Minnesota Twins: Evaluating the 2003 Draft

Andrew KneelandSenior Writer IFebruary 24, 2010

MINNEAPOLIS - OCTOBER 06:  Scott Baker #30 of the Minnesota Twins pitches during the American League tiebreaker game against the Detroit Tigers on October 6, 2009 at Hubert H. Humphrey Metrodome in Minneapolis, Minnesota. (Photo by Jamie Squire/Getty Images)
Jamie Squire/Getty Images

Originally published at TwinsTarget.com.

The Twins’ scouting department had a down year in 2003, drafting just three players who eventually reached the Big Leagues. Of those three, just Scott Baker is putting together a solid career. Here are the more notable picks in the 2003 draft.

First Round (21st overall) – Matthew Moses, 3B 

Never known as an elite defensive player, the Twins knew that Moses’ bat would carry him to the major leagues, where he would hopefully take over at third base. Minnesota hadn’t enjoyed a consistent third baseman since Corey Koskie left, and they felt that Moses could eventually compete for the job.

But outside of his bat, Moses was a very average player. He wasn’t the best defensively, was a poor baserunner, and didn’t have the strongest arm. In his first 18 games in the Gulf Coast League, though, Moses managed to hit .385/.417/.492.

A physical in 2003 revealed that Moses had a small hole in his heart that a 20-minute operation fixed.

Whether or not this had anything to do with his decline can’t be known for sure, but in 2004 Moses hit .223/.304/.366 in Quad Cities (Low A). In half a season in Fort Myers in 2005 Moses hit .306/.376/.453, but as soon as he was promoted to New Britain, he fell apart again.

Moses spent the entire 2006 season with the Rock Cats, where he hit .249/.303/.386. He bounced between New Britain and Rochester in 2007, but returned to the Rock Cats in 2008. Last year was again spent with the Rock Cats, where Moses hit .224/.274/.353.

Sadly, Moses has been awarded the “bust” label, and there is little hope that he will ever develop into what the Twins envisioned.

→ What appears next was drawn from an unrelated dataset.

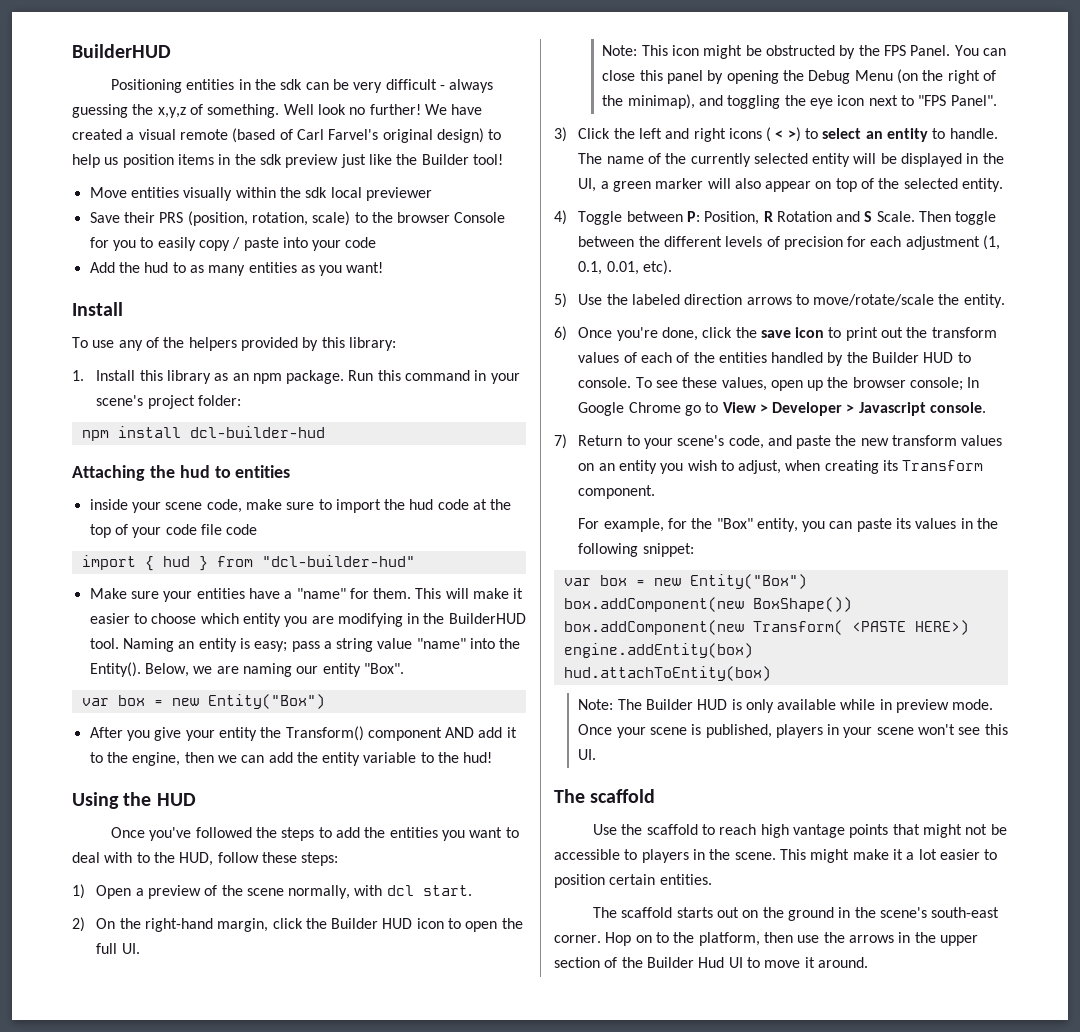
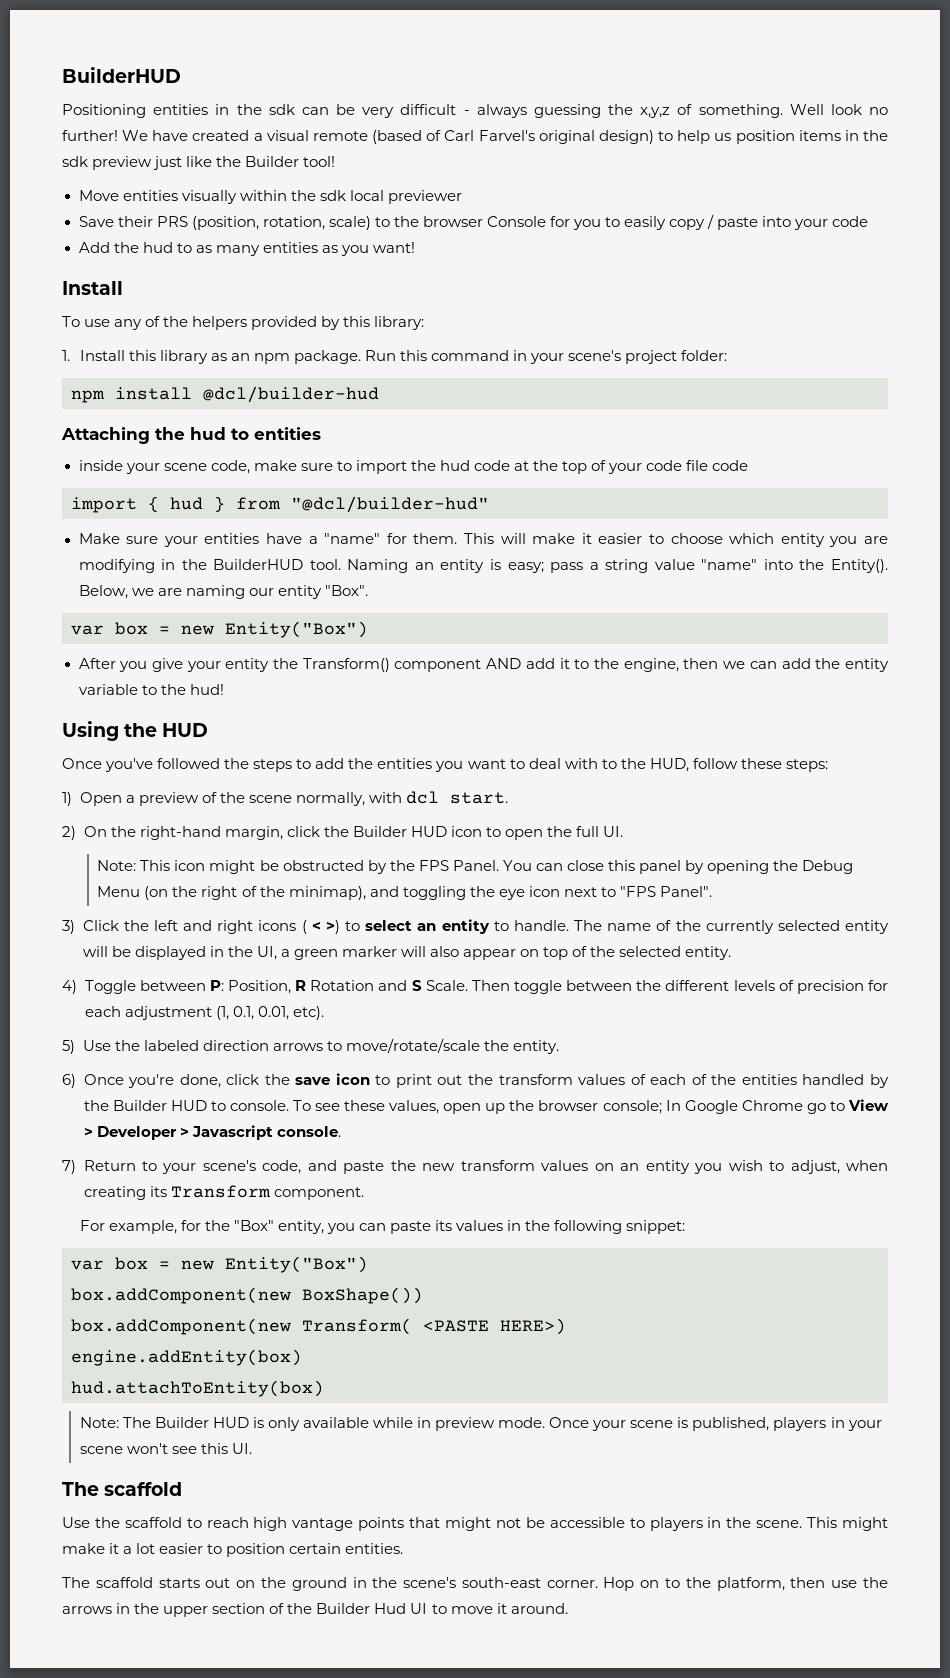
- npm install dcl-builder-hud
+ npm install @dcl/builder-hud
- import { hud } from "dcl-builder-hud"
+ import { hud } from "@dcl/builder-hud"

Second Round (58th overall) – Scott Baker, RHP

The one saving grace of the 2003 draft, Baker flew through the minor leagues. Just over a year after he was drafted, Baker was mowing down batters in Triple-A Rochester. In 2005 he reached the Twins and posted a 3.35 ERA in just over 50 innings. From that point forward, Baker has enjoyed a very successful major-league career.

This year, Baker is considered Minnesota’s ace, though he would be a solid No. 2 or No. 3 starting pitcher most other places. Over the course of his career, Baker has amassed an ERA of 4.27 in 653 innings and 6.9 strikeouts per nine innings.

Fourth Round (118th overall) – David Shinskie, RHP  

Shinskie was selected out of Mt. Carmel High School in the fourth round in 2003, despite having received football scholarship offers from BSC schools. He stumbled around the minor leagues for about six years before retiring his glove and attempting to re-start his football career last year.

At 25 years old, Shinskie received a scholarship from Boston College and an offer to compete for their quarterback position. Shinksie was a four-year starter at quarterback at Mr. Carmel High School, and he won two state championships.

In 2009, Shinskie threw for 2,049 yards and 15 touchdowns as he led the Eagles to an 8-4 record. They lost to USC in the Emerald Bowl.

14th Round (418th overall) – Levale Speigner, RHP  

This pick is probably only notable because after Washington stole Speigner from us in the 2006 Rule V draft, he went on to shut us down in 2007.

Against Johan Santana on June 9, 2007, Speigner went six innings giving up just one run on two hits. He compiled a season ERA of 8.78, but he dominated the team he was drafted by.